E ainda mais uma coisa: encontrámo-nos à hora de almoço com uma pessoa que é pro em cães da raça do nosso. Gostou muito dele, achou-o obediente, bem comportado, sem pingo de agressividade. Vim de lá toda contente. Isto, apesar de, pelo meio, ter tido que atender duas chamadas do arco da velha.

Agora, cansada, a escrever enquanto tento libertar a cabeça das preocupações diárias, fiz zapping e apareceu-me uma das mais sinistras figuras do comentário luso, aquele tal major-general que frequenta os meios pró-Putin e que não é capaz de condenar a actuação criminosa do psicopata com loucas aspirações imperialistas e que, perante o drama pelo qual os corajosos ucranianos estão a passar, retorce o raciocínio para disfarçar a ausência de compaixão pelo sofrimento que as televisões mostram. Tive que fugir imediatamente daquele canal. O mal, seja sob que forma se manifeste, faz mal à saúde de quem está por perto. E ter a cara e as palavras desta criatura sinistra aqui na minha sala é como ter veneno a escorrer-me em cima. Que horror. 

Vou à procura de jardins. Se fosse de dia e se tivesse tempo, ia para a Gulbenkian ou para o Jardim Botânico ou, até, para a Estufa Fria.

Creio que já contei que, quando adquirimos aquela terra pedregosa cheia de mato ressequido que tinha uma casa escura, com móveis escuros, a que agora chamo heaven, comecei a frequentar viveiros para escolher árvores e arbustos em miniatura. Ia sobretudo aos viveiros da Câmara de Lisboa, nos Olivais, e aos do Ministério da Agricultura ali na Azambuja (nunca me lembro se é Chamusca ou Azambuja, confundo os nomes e agora não me apetece ir ao google procurar). As jardineiras e jardineiros já me conheciam, conversávamos sempre um bocado. Eles de botas de borracha, aventais, e eu, chegando de carro, de salto alto. Ora ia à abertura, o mais cedo possível, ora ia à hora de almoço. Ou seja, sempre na continuação de um dia de trabalho. Mas o que eu adorava andar por ali a perguntar pelas manhas e maus hábitos de cada espécie, a escolher cada rebento, a avaliar como ficariam quando crescessem. Mil vezes pensei que seria feliz se fosse jardineira.
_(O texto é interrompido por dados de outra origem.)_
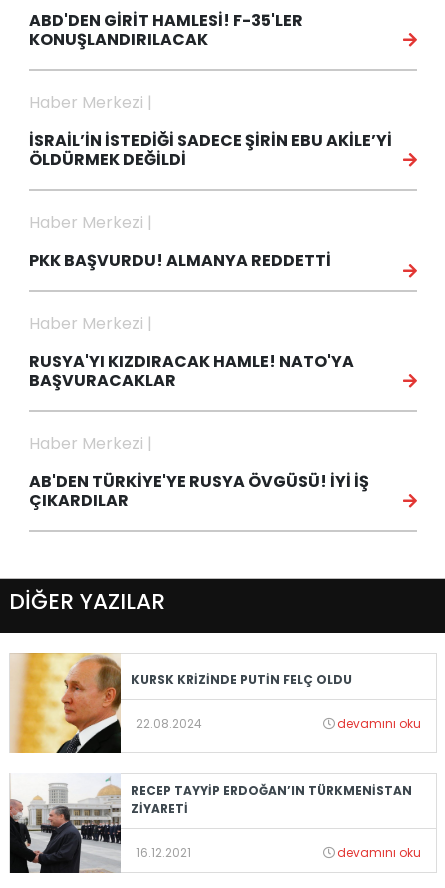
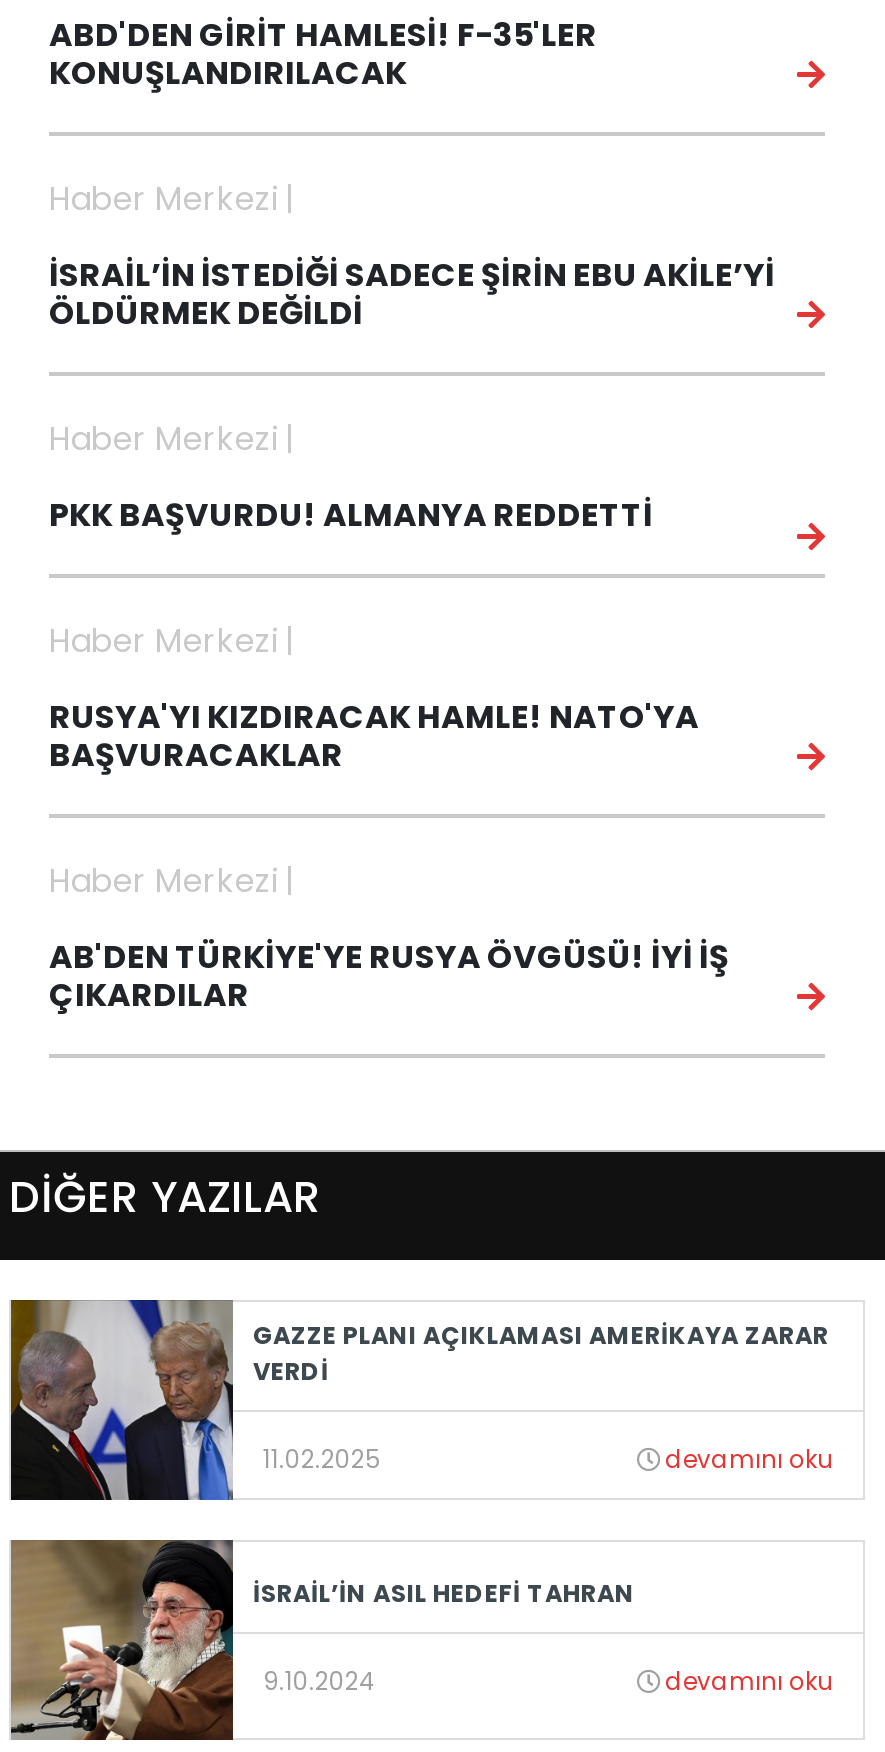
- [image]
- KURSK KRİZİNDE PUTİN FELÇ OLDU
+ [image]
+ GAZZE PLANI AÇIKLAMASI AMERİKAYA ZARAR
+ VERDİ

- 22.08.2024
+ 11.02.2025

- [image]
- RECEP TAYYİP ERDOĞAN’IN TÜRKMENİSTAN
- ZİYARETİ
+ [image]
+ İSRAİL’İN ASIL HEDEFİ TAHRAN

- 16.12.2021
+ 9.10.2024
Se há vídeos ou filmes completos que gosto de ver são os que envolvem jardins ou jardinagem. O vídeo que abaixo partilho é uma maravilha. Vejam, por favor. Respirem devagarinho e sintam a beleza deste jardim.
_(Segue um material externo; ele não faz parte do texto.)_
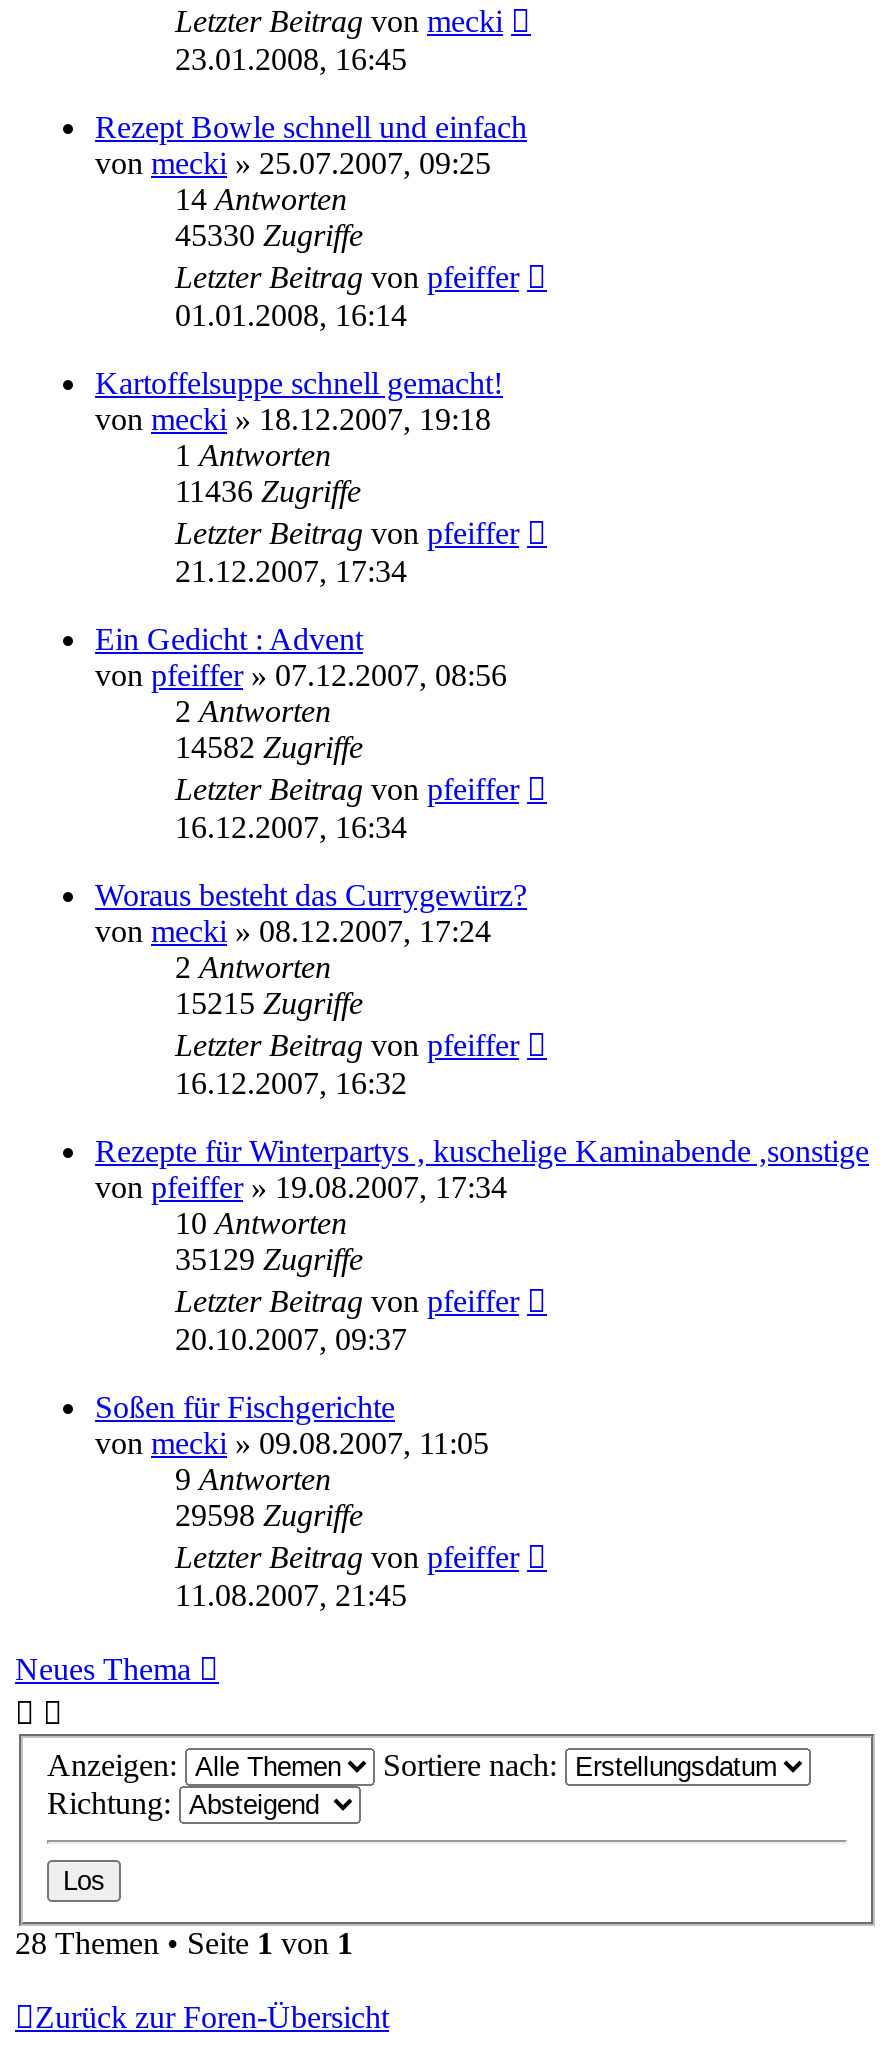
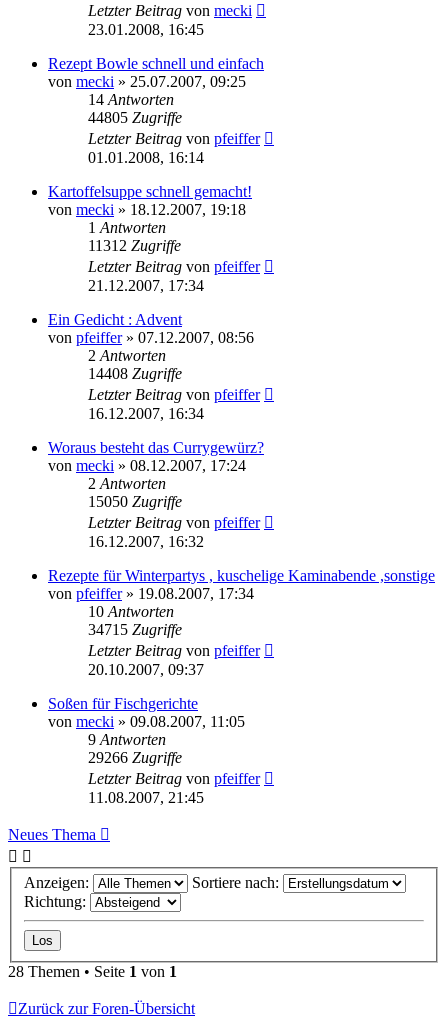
- 45330 Zugriffe
+ 44805 Zugriffe

- 11436 Zugriffe
+ 11312 Zugriffe

- 14582 Zugriffe
+ 14408 Zugriffe

- 15215 Zugriffe
+ 15050 Zugriffe

- 35129 Zugriffe
+ 34715 Zugriffe

- 29598 Zugriffe
+ 29266 Zugriffe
Touring Paolo Pejrone’s Enchanting Italian Gardens | Visitors’ Book

The World of Interiors presents Visitors’ Book with Paolo Pejrone. A master of his craft as a landscape designer, Paolo Pejrone welcomes us into his secluded gardens nestled in the hills of Piedmont, Italy.
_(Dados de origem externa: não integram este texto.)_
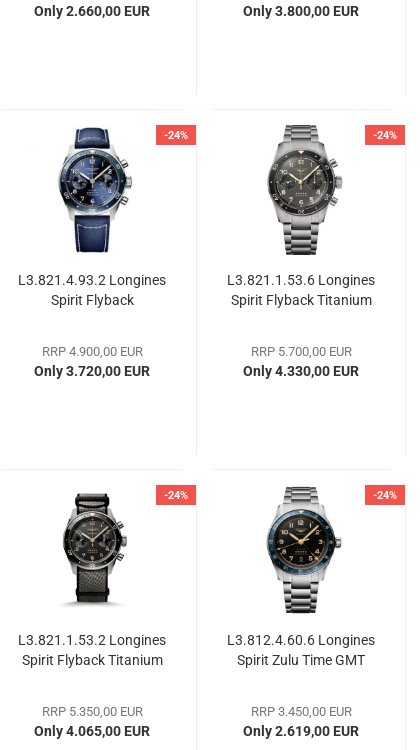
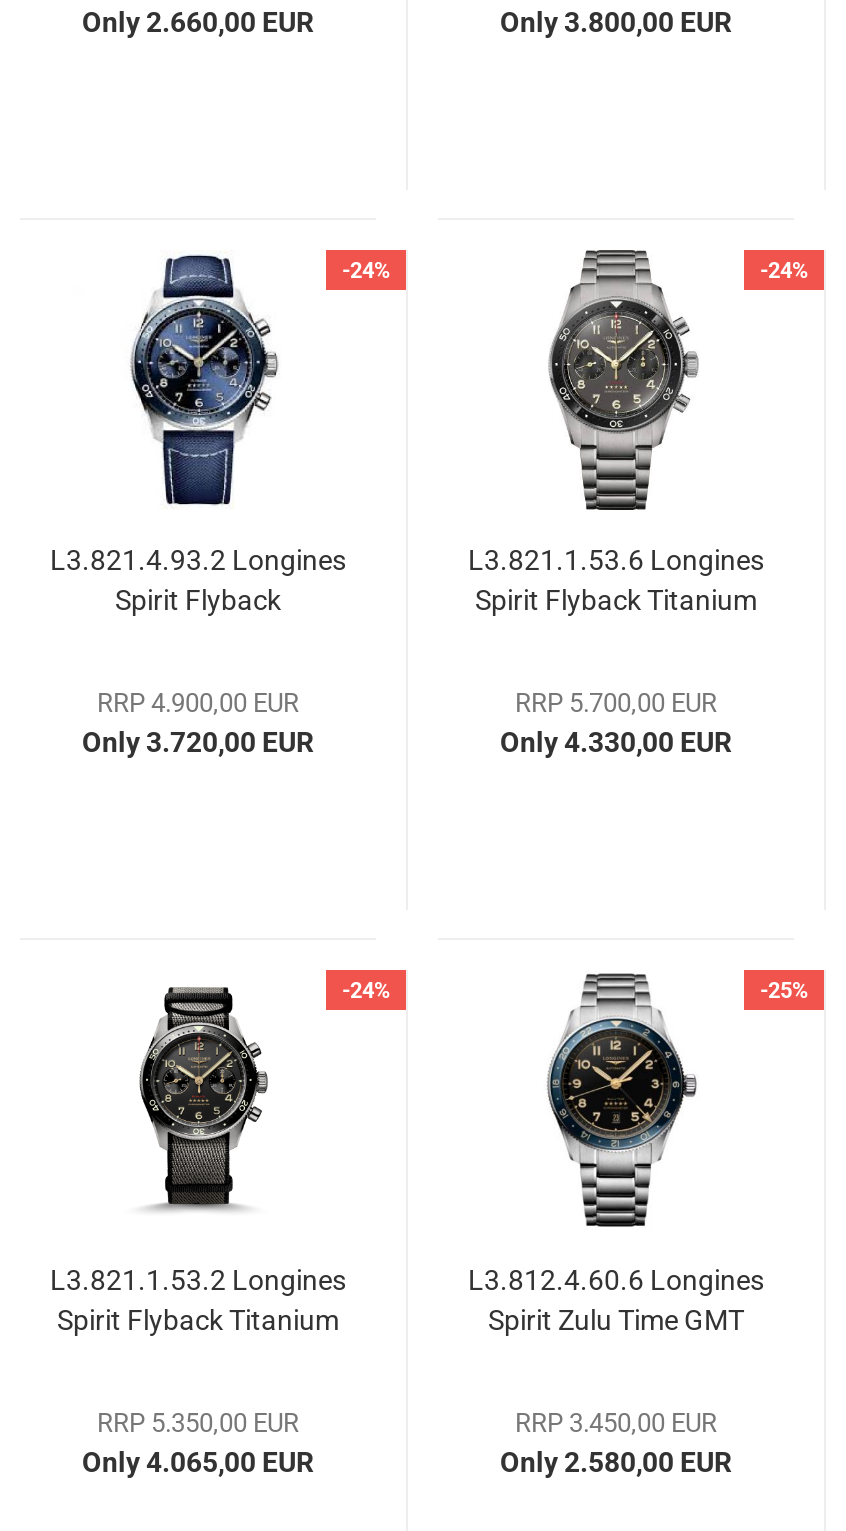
- -24%
+ -25%

- Only 2.619,00 EUR
+ Only 2.580,00 EUR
As we tour Paolo’s botanical paradise, we develop a deep understanding of his Arcadian retreat: “As time passed, year after year, it has become a sort of nursery in which I have experimented with many plants”. Watch the full episode of Visitors’ Book as we explore Paolo Pejrone’s captivating gardens, guided by pendulous evergreen and expertly defined jewel-toned passages.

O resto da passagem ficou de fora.